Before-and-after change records
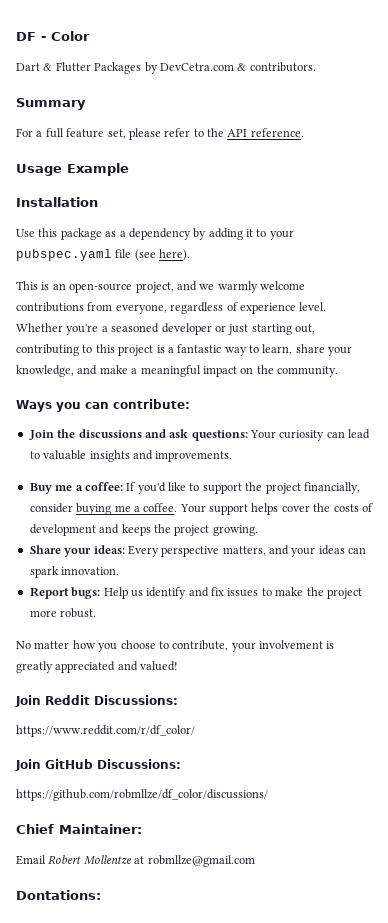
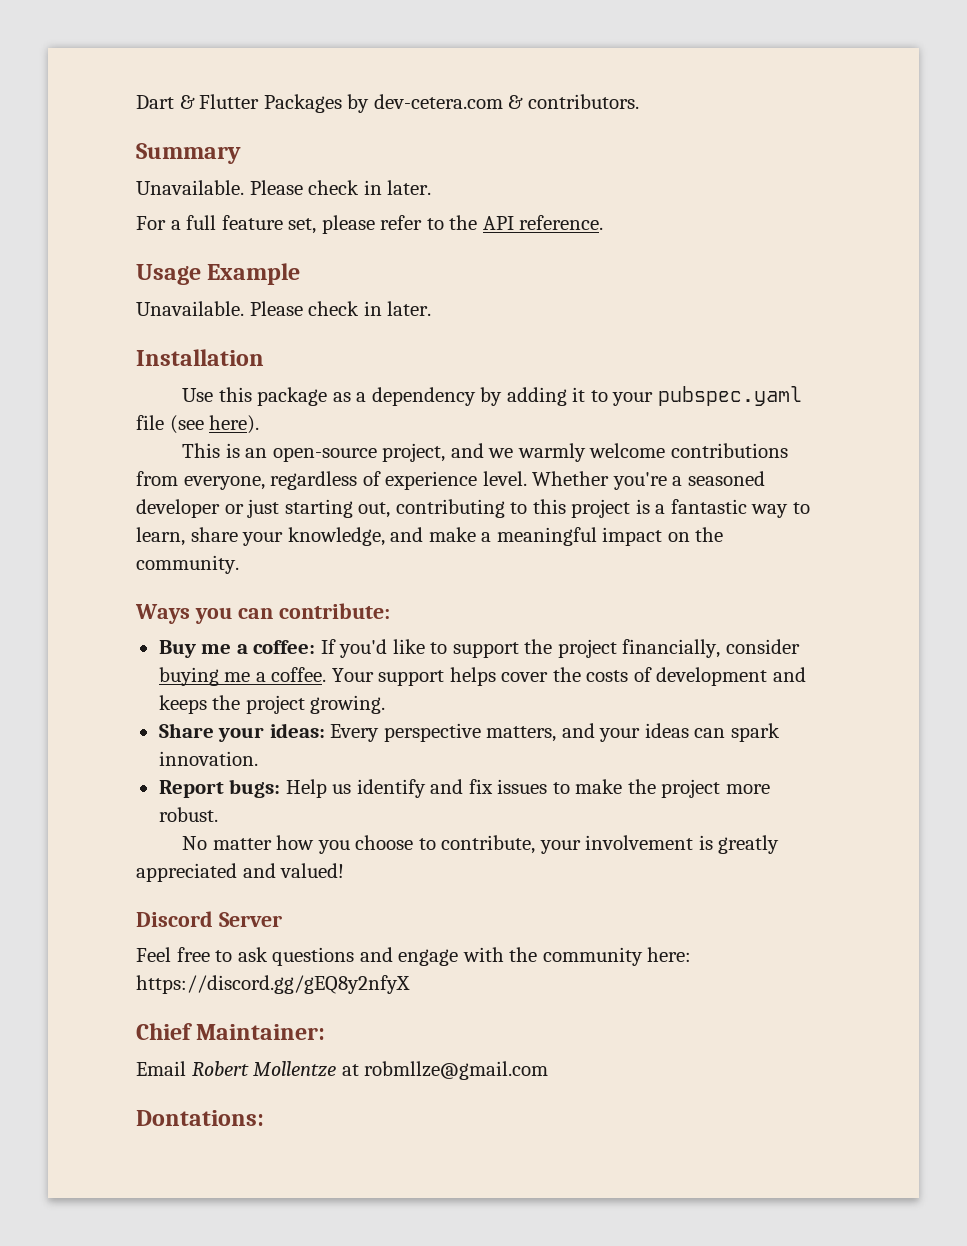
- DF - Color
- Dart & Flutter Packages by DevCetra.com & contributors.
+ Dart & Flutter Packages by dev-cetera.com & contributors.
  Summary
+ Unavailable. Please check in later.
  Usage Example
+ Unavailable. Please check in later.
- Join the discussions and ask questions: Your curiosity can lead to valuable insights and improvements.
- Join Reddit Discussions:
- https://www.reddit.com/r/df_color/
- Join GitHub Discussions:
- https://github.com/robmllze/df_color/discussions/
+ Discord Server
+ Feel free to ask questions and engage with the community here: https://discord.gg/gEQ8y2nfyX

WHAT YOU HAVE TO DO — Could all the data above be given again exactly, leaving out its images?

SOLUTION TO THIS PROBLEM —
- DF - Color
- Dart & Flutter Packages by DevCetra.com & contributors.
+ Dart & Flutter Packages by dev-cetera.com & contributors.
  Summary
+ Unavailable. Please check in later.
  Usage Example
+ Unavailable. Please check in later.
- Join the discussions and ask questions: Your curiosity can lead to valuable insights and improvements.
- Join Reddit Discussions:
- https://www.reddit.com/r/df_color/
- Join GitHub Discussions:
- https://github.com/robmllze/df_color/discussions/
+ Discord Server
+ Feel free to ask questions and engage with the community here: https://discord.gg/gEQ8y2nfyX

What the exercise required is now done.